• Problem details: In the records below, find the line containing "payment method: direct debit -> Visa" and the line containing "order number: 2021-3108 -> 2021-3180"; please repeat exactly the lines from one to the other, both included, and nothing more.

• Data for analysis:
◇ ◇ ◇

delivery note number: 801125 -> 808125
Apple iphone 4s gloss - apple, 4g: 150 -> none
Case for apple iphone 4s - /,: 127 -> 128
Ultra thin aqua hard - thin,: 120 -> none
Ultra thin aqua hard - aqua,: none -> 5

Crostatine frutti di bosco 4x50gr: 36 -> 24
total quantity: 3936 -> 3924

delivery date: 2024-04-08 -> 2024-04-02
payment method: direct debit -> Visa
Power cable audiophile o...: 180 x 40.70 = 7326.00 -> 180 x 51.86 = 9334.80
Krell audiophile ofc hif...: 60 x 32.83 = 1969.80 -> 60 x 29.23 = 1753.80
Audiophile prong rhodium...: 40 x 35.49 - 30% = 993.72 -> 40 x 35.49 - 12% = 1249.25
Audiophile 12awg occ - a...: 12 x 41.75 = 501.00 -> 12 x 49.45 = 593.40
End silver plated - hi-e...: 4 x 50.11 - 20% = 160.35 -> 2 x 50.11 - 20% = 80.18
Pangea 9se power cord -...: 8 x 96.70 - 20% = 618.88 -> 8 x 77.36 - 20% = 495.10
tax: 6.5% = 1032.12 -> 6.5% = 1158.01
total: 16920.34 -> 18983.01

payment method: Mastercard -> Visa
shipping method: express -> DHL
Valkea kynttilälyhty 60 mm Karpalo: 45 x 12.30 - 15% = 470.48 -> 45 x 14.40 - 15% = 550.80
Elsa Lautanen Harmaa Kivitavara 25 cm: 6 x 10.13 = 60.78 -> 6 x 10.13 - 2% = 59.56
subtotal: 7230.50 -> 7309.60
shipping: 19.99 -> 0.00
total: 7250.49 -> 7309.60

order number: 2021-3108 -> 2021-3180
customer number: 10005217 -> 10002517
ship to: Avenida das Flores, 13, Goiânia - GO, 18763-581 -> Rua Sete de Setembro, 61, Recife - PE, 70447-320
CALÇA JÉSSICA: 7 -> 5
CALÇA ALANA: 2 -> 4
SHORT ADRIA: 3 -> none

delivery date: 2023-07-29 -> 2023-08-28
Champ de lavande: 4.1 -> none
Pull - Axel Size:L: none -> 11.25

◇ ◇ ◇

• Answer for the task:
payment method: direct debit -> Visa
Power cable audiophile o...: 180 x 40.70 = 7326.00 -> 180 x 51.86 = 9334.80
Krell audiophile ofc hif...: 60 x 32.83 = 1969.80 -> 60 x 29.23 = 1753.80
Audiophile prong rhodium...: 40 x 35.49 - 30% = 993.72 -> 40 x 35.49 - 12% = 1249.25
Audiophile 12awg occ - a...: 12 x 41.75 = 501.00 -> 12 x 49.45 = 593.40
End silver plated - hi-e...: 4 x 50.11 - 20% = 160.35 -> 2 x 50.11 - 20% = 80.18
Pangea 9se power cord -...: 8 x 96.70 - 20% = 618.88 -> 8 x 77.36 - 20% = 495.10
tax: 6.5% = 1032.12 -> 6.5% = 1158.01
total: 16920.34 -> 18983.01

payment method: Mastercard -> Visa
shipping method: express -> DHL
Valkea kynttilälyhty 60 mm Karpalo: 45 x 12.30 - 15% = 470.48 -> 45 x 14.40 - 15% = 550.80
Elsa Lautanen Harmaa Kivitavara 25 cm: 6 x 10.13 = 60.78 -> 6 x 10.13 - 2% = 59.56
subtotal: 7230.50 -> 7309.60
shipping: 19.99 -> 0.00
total: 7250.49 -> 7309.60

order number: 2021-3108 -> 2021-3180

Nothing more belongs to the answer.